Ellen had moved to the doorway of the kitchen and gazed at the scene with glistening eyes.
“Ellen, how thoughtless of me,” said Roy. “What can I get for you?”
“Oh, nothing. You just don’t know how happy I am, seeing the two of you together again. My boys...”
She turned and hurried into the kitchen. “I better check on the lasagna,” she said in a quavering voice.
Roy followed her with his gaze before turning to his nephew. “What a wonderful sister-in-law. What an amazing mother you have.”
“Let’s not count our blessings until we taste her lasagna,
padre
.”
“Come now. I remember her cooking. It’s not half bad.”

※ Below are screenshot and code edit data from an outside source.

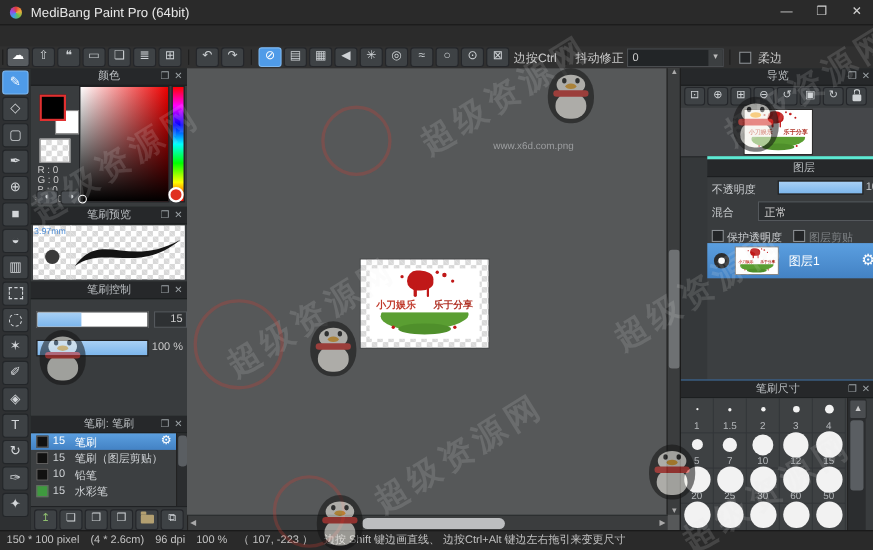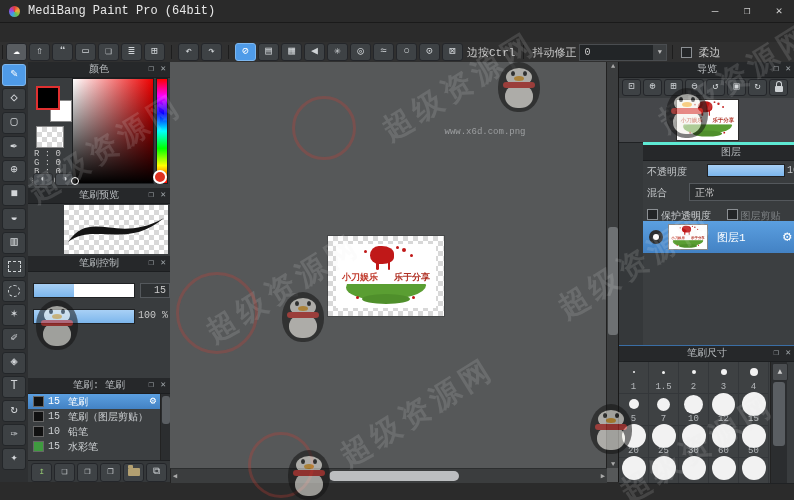"MediBang Paint Pro (64bit)" #app { font-family: Liberation Mono, monospace -> Liberation Sans, sans-serif }
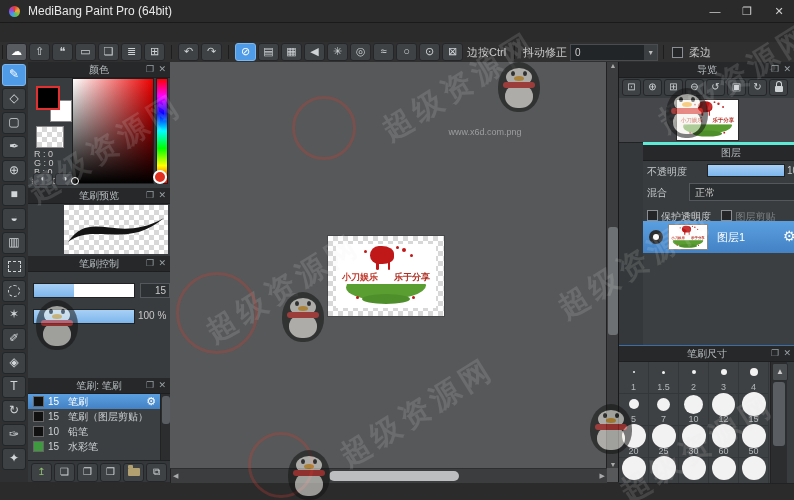"3.97mm" div.abs { html: none -> <div> <div>3.97mm</div> <div></div> </div> }
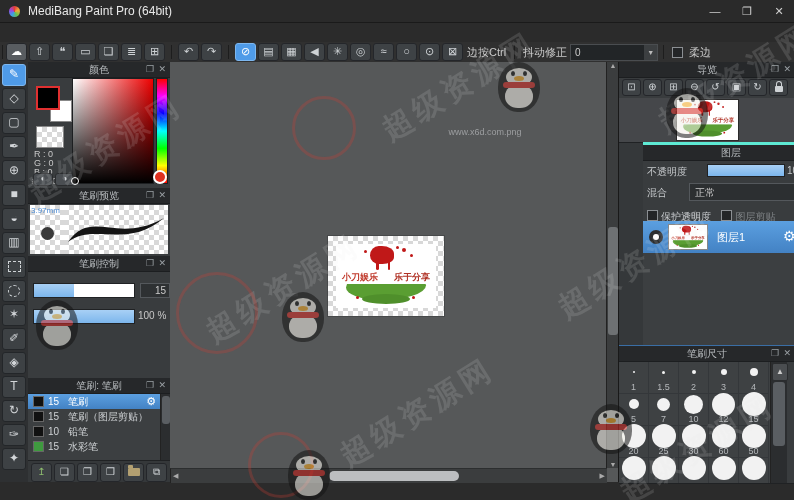"150 * 100 pixel (4" div.abs { html: none -> <div> <span>150 * 100 pixel (4 * 2.6cm) 96 dpi 100 % （ 107, -223 ） 边按 Shift 键边画直线、 边按Ctrl+Alt 键边左右拖引来变更尺寸</span> </div> }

“That was before your palate got used to the lunch counter at St. Peter’s. You might want to look up ‘last rites’ in your pocket reference of Catholic rituals.”
Roy chuckled. “Oh stop.”
The two sat on a well-worn dark green sofa with embroidered throw pillows.
“So, Lloyd. How are you doing?”
“Couldn’t be better.”
“Really.” Roy held a thin smile and looked impassive.
“Oh great, we’re already having a talk. Did she put you up to this?” Roy said nothing. He just gazed in his nephew’s eyes with a well-practiced patience. “So, what do you want me to say?”
“Lloyd, you know how much I care for you. When your father passed away I tried to be there for you, as much as I could.”